Case management increased the numbers remaining in contact with services (for case management odds ratio = 0.70; 99%CI 0.50-0.98; n=1210). Case management approximately doubled the numbers admitted to psychiatric hospital (OR 1.84; 99% CI 1.33-2.57; n=1300). Except for a positive finding on compliance, from one study, case management showed no significant advantages over standard care on any psychiatric or social variable. Cost data did not favour case management but insufficient information was available to permit definitive conclusions.

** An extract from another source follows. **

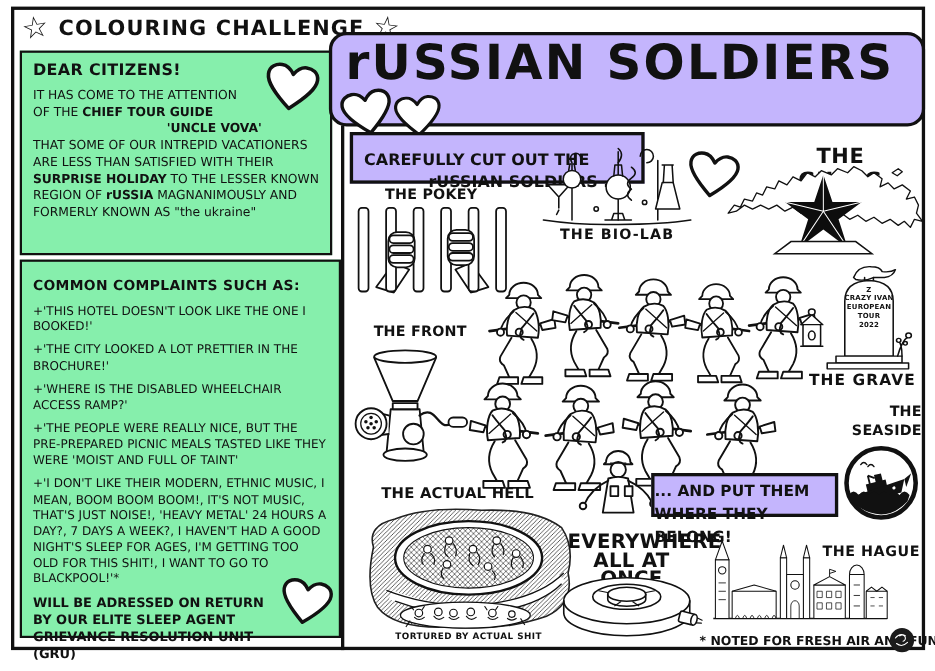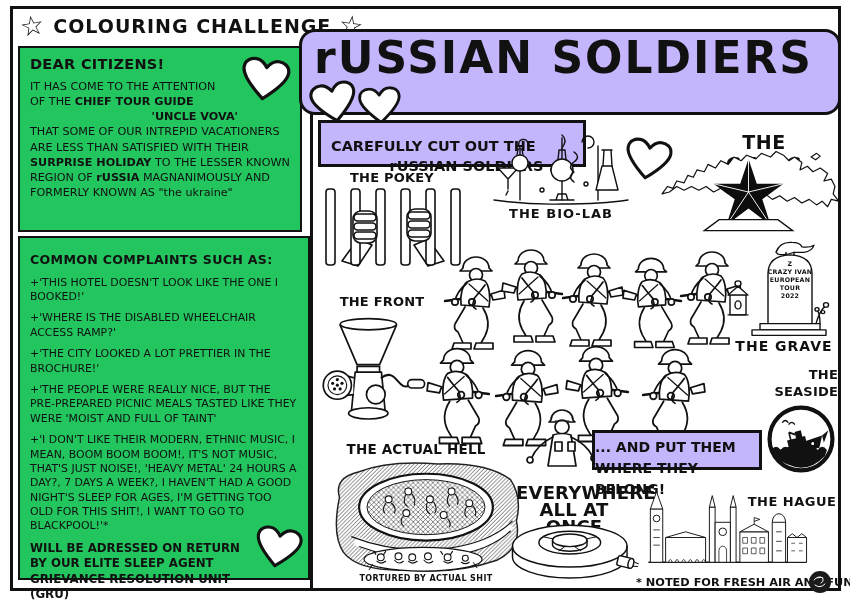"DEAR CITIZENS!" .thinbox { background: #22c55e -> #86efac }
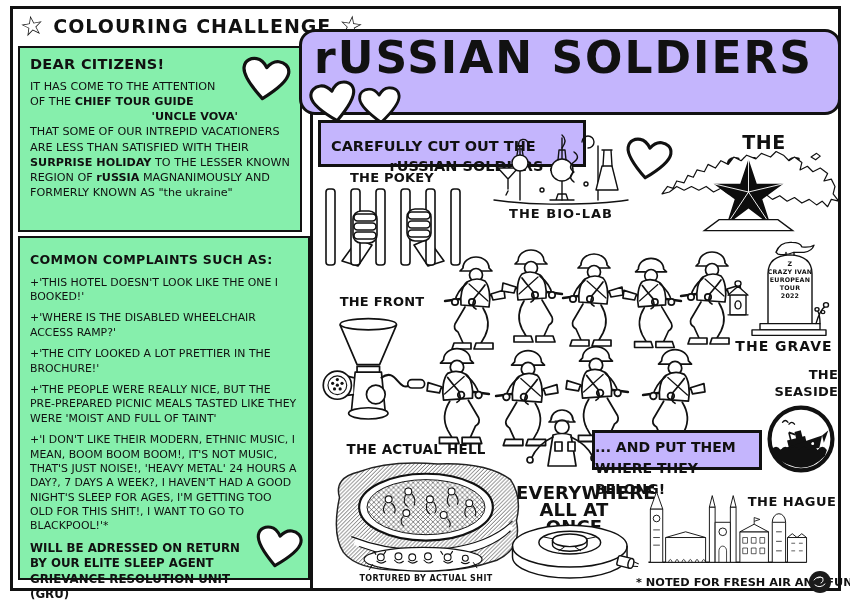"+'WHERE IS THE DISABLED WHEELCHAIR" p { order: before "+'THE CITY LOOKED A LOT" -> after "+'THE CITY LOOKED A LOT" }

AUTHORS' CONCLUSIONS: Case management ensures that more people remain in contact with psychiatric services (one extra person remains in contact for every 15 people who receive case management), but it also increases hospital admission rates. Present evidence suggests that case management also increases duration of hospital admissions, but this is not certain. Whilst there is some evidence that case management improves compliance, it does not produce clinically significant improvement in mental state, social functioning, or quality of life. There is no evidence that case management improves outcome on any other clinical or social variables. Present evidence suggests that case management increases health care costs, perhaps substantially, although this is not certain. In summary, therefore, case management is an intervention of questionable value, to the extent that it is doubtful whether it should be offered by community psychiatric services. It is hard to see how policy makers who subscribe to an evidence-based approach can justify retaining case management as 'the cornerstone' of community mental health care. Case management is compared to the main alternative approach (ACT) in a forthcoming Cochrane review.
自20世纪60年代以来,在世界许多地区,大型精神病院被关闭,患者改在门诊诊所、日间中心或社区精神卫生中心接受治疗。再入院率的上升表明,这种社区护理方式的效果可能不如预期。20世纪70年代出现了病例管理,作为一种在社区协调重症精神病患者护理的手段。
确定病例管理作为一种在社区护理重症精神病患者的方法的效果。将病例管理与标准护理在四个主要指标上进行比较:(i)与精神科服务机构保持联系的人数;(ii)精神病院住院率;(iii)临床和社会结局;(iv)成本。
对CINAHL(1997年)、Cochrane精神分裂症研究组试验注册库(1997年)、EMBASE(1980 - 1995年)、MEDLINE(1966 - 1995年)、PsycLIT(1974 - 1995年)和SCISEARCH(1997年)进行了电子检索。对所有已识别研究的参考文献进行检索,以获取更多试验引用。
入选标准为研究应为随机对照试验,(i)将病例管理与标准社区护理进行比较;(ii)主要涉及年龄在18 - 65岁之间的重症精神障碍患者。病例管理研究被定义为研究者将干预描述为“病例”或“护理”管理,而非“积极社区治疗”或“ACT”的研究。
进行了一项研究以检验入选标准的可靠性。分类数据提取两次,然后进行交叉核对,任何分歧通过讨论解决。估计优势比和需治疗人数。仅当测量工具(i)在同行评审期刊中有所描述;(ii)为自我报告或由独立评估者完成;(iii)提供了广泛功能领域的汇总分数时,才纳入通过测量工具收集的连续数据。如果有均值和标准差,则纳入正态分布的连续数据。如果在转换后或使用非参数方法进行分析,则纳入非正态数据。进行了异质性检验。
病例管理增加了与服务机构保持联系的人数(病例管理的优势比 = 0.70;99%置信区间0.50 - 0.98;n = 1210)。病例管理使精神病院住院人数增加了约一倍(优势比1.84;99%置信区间1.33 - 2.57;n = 1300)。除了一项研究中关于依从性的积极发现外,病例管理在任何精神或社会变量上均未显示出比标准护理有显著优势。成本数据不支持病例管理,但可用信息不足,无法得出明确结论。
病例管理确保更多人与精神科服务机构保持联系(每15名接受病例管理的人中就有1人多与服务机构保持联系),但也增加了住院率。现有证据表明,病例管理也会增加住院时间,但尚不确定。虽然有一些证据表明病例管理可提高依从性,但在精神状态、社会功能或生活质量方面并未产生临床上显著的改善。没有证据表明病例管理在任何其他临床或社会变量上能改善结局。现有证据表明,病例管理可能会大幅增加医疗保健成本,尽管尚不确定。因此,总的来说,病例管理是一种价值存疑的干预措施,以至于社区精神科服务机构是否应提供该服务都值得怀疑。很难理解那些信奉循证方法的政策制定者如何能将病例管理作为社区精神卫生护理的“基石”而加以保留。在即将发表的Cochrane综述中,将病例管理与主要的替代方法(ACT)进行了比较。